▸ **Required action**: In the output, include exactly the lines from the beginning of the records up to and including the one that contains "shipping: 44.00 -> none", and leave out the pictures.

▸ **Source material**:
□ □ □ □ □ □ □
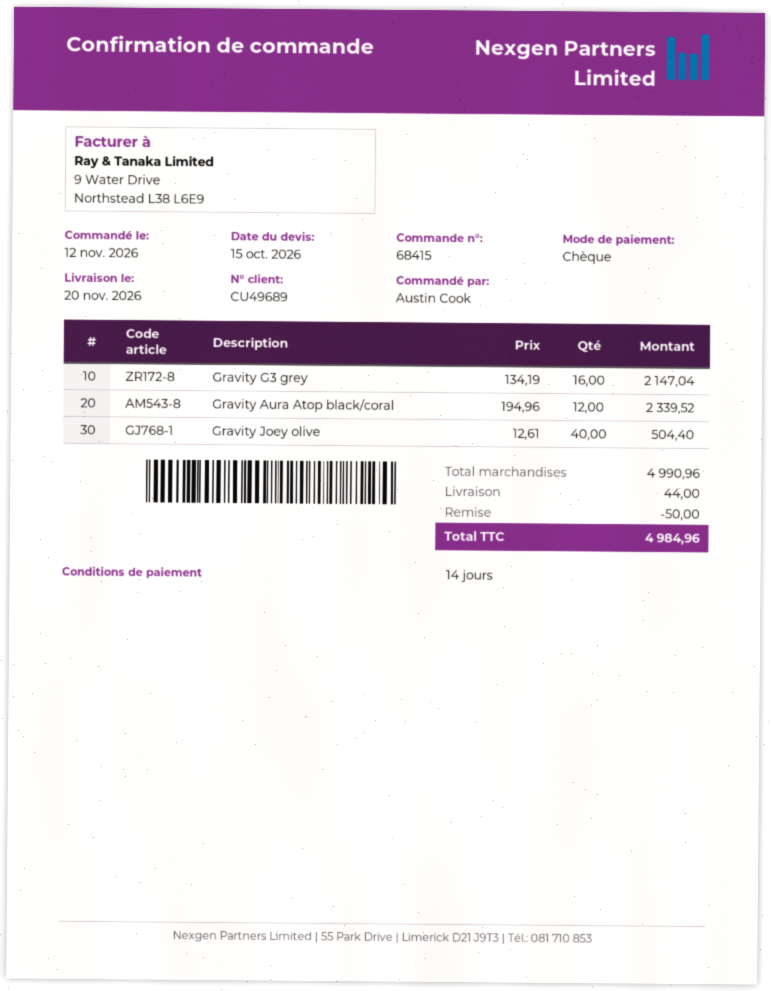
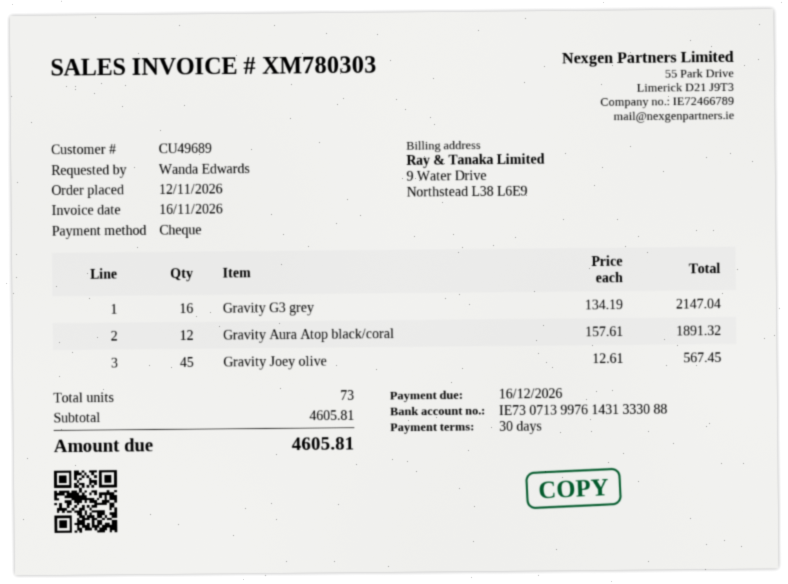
payment terms: 14 days -> 30 days
ordered by: Austin Cook -> Wanda Edwards
Gravity Aura Atop black/coral: 12 x 194.96 = 2339.52 -> 12 x 157.61 = 1891.32
Gravity Joey olive: 40 x 12.61 = 504.40 -> 45 x 12.61 = 567.45
subtotal: 4990.96 -> 4605.81
discount: 50.00 -> none
shipping: 44.00 -> none
total: 4984.96 -> 4605.81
□ □ □ □ □ □ □
▸ **Output of the exercise**:
payment terms: 14 days -> 30 days
ordered by: Austin Cook -> Wanda Edwards
Gravity Aura Atop black/coral: 12 x 194.96 = 2339.52 -> 12 x 157.61 = 1891.32
Gravity Joey olive: 40 x 12.61 = 504.40 -> 45 x 12.61 = 567.45
subtotal: 4990.96 -> 4605.81
discount: 50.00 -> none
shipping: 44.00 -> none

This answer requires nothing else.